Micro-World Gems & Gemology, Fall 2019, Vol. 55, No. 3

Iolite-Sunstone Intergrowth and Inclusions

Iolite-sunstone overgrowth crystal specimen.
Figure 1. An iolite-sunstone overgrowth crystal specimen. Photo by Kevin Schumacher.

At the GIA Carlsbad laboratory, the authors recently examined a cabochon of “bloodshot” iolite (containing red, eye-visible platelets of hematite) intergrown with a sunstone (figure 1). This material was reportedly sourced from India. Cordierite (iolite) and plagioclase feldspar is a common metamorphic mineral assemblage, and similar material reportedly from India has been documented in the past (Winter 1991 Gem News, pp. 261–262).

This “double” gem specimen displays a mixture of an attractive bluish violet dichroic color with red hematite platelet inclusions in the iolite half, combined with an orange aventurescence effect from numerous tiny copper-colored hematite platelets in the sunstone half.

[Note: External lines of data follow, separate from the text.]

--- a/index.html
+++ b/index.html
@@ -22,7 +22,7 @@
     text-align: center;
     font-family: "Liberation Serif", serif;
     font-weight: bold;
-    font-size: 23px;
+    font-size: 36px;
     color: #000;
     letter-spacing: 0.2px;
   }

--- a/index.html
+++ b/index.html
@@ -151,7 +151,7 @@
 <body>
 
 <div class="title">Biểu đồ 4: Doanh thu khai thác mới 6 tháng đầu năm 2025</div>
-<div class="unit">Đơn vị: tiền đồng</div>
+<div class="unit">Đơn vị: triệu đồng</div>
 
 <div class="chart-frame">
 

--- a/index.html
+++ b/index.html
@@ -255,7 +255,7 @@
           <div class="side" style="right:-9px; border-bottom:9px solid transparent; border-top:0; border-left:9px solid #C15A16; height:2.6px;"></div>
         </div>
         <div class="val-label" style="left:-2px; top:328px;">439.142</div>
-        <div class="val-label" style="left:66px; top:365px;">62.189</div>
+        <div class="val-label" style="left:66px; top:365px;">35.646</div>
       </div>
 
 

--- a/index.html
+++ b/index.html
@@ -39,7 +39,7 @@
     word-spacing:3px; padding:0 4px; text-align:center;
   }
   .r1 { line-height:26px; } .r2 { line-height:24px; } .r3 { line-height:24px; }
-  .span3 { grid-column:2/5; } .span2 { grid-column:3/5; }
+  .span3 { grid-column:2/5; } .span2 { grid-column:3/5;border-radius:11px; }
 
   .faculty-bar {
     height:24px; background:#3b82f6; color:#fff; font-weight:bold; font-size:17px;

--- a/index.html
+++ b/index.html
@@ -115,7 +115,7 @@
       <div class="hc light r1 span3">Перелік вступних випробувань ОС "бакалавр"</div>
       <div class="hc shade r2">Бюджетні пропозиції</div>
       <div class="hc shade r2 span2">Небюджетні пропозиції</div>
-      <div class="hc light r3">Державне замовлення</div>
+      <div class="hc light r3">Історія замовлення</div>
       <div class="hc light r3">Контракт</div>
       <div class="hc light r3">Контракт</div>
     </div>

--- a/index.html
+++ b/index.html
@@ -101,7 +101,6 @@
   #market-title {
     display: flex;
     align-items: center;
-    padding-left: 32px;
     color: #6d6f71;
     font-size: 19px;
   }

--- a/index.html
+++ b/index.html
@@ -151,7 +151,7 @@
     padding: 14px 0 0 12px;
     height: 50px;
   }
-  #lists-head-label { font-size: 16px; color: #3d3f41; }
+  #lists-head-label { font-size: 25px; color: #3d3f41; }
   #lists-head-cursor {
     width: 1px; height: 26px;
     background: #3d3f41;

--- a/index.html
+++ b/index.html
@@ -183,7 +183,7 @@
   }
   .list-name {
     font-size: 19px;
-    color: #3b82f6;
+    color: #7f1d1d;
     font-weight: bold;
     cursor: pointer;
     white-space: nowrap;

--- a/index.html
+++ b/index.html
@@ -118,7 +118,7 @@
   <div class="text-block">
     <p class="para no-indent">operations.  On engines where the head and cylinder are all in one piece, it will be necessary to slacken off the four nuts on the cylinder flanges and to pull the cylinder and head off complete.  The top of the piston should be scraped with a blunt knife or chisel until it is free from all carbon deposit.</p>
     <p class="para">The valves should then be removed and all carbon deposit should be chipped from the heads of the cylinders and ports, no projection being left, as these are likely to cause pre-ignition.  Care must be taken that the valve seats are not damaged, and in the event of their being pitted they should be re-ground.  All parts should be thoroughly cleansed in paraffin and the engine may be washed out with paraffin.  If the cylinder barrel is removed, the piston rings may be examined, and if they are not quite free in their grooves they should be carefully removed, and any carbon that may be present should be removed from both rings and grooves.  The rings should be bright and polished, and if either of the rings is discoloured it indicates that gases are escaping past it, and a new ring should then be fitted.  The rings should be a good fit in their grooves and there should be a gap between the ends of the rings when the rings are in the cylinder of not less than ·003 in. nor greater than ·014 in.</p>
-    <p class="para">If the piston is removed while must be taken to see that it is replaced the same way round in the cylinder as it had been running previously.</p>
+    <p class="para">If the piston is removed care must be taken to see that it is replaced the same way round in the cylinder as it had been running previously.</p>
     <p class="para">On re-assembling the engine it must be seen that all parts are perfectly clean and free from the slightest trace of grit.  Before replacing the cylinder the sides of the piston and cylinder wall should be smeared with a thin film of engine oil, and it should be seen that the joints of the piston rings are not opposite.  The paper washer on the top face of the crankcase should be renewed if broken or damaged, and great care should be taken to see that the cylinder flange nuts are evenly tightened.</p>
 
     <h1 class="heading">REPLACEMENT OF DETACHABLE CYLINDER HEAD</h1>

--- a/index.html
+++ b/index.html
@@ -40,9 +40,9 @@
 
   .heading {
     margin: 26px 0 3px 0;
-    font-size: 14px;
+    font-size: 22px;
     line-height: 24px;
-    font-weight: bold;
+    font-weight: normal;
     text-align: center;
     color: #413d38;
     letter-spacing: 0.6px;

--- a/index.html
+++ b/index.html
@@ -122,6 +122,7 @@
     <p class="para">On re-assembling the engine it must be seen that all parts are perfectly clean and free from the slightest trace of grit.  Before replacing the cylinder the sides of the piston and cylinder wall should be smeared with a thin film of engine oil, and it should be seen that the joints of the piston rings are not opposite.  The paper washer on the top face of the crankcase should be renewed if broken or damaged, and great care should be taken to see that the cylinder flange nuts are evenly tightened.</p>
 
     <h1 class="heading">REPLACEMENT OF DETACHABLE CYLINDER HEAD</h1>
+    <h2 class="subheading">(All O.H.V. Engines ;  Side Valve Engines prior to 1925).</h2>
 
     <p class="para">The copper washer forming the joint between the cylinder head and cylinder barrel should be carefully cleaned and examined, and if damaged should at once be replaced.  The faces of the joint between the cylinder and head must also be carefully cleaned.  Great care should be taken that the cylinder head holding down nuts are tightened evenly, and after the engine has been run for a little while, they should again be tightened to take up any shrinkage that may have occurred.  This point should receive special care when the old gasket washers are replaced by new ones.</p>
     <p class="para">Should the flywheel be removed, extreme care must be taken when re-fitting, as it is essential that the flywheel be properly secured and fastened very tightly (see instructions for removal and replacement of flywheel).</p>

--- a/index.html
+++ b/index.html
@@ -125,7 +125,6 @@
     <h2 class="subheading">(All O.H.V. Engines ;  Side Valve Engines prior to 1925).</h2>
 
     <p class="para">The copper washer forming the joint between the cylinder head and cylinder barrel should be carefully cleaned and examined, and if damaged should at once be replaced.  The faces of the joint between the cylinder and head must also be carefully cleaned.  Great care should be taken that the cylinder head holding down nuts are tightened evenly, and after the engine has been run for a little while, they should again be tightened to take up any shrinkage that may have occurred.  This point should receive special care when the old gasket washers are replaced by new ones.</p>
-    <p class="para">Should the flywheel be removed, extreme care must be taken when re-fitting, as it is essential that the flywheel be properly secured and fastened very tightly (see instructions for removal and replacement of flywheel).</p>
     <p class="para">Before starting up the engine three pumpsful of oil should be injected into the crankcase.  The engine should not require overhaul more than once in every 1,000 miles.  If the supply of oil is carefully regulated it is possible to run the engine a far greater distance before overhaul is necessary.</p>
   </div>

An anthophyllite crystal inclusion exhibits high transparency.
Figure 2. This colorful inclusion scene showcases an anthophyllite crystal inclusion, which exhibits high transparency, several cleavage planes, and a thin/bladed prismatic crystal form. Photomicrograph by Jonathan Muyal; field of view 2.34 mm.

Viewing the stone under magnification offers an inclusion scene with a variety of well-formed hematite platelets, crystals, and liquid inclusions. Of particular interest was a fine elongated single-crystal inclusion of anthophyllite (figure 2).

The crystal shape of the anthophyllite could easily be mistaken for phlogopite, which has been documented in cordierite (E.J. Gübelin and J.I. Koivula, Photoatlas of Inclusions in Gems, Vol. 1, ABC Edition, Zurich, 1986, p. 268). In fact, several greenish brown prismatic phlogopite crystal inclusions were also observed inside the same specimen. Nevertheless, the anthophyllite crystal was conclusively identified by Raman microspectrometry analysis. The anthophyllite crystal inclusion showed a bladed prismatic crystal form, orangy yellow color, transparency, and several cleavage planes.

Although amphibole mineral inclusions have been documented extensively, distinct prismatic anthophyllite crystal inclusions are very rare and few references are found in the literature. Anthophyllite is more common in lamellar or fibrous form, classified as asbestos.

This combination iolite-sunstone specimen and its inclusions offer a unique visual composition that makes it a desirable piece for a gem collection

Jonathan Muyal is a former staff gemologist, and Paul Mattlin is manager of distance education, at GIA in Carlsbad, California.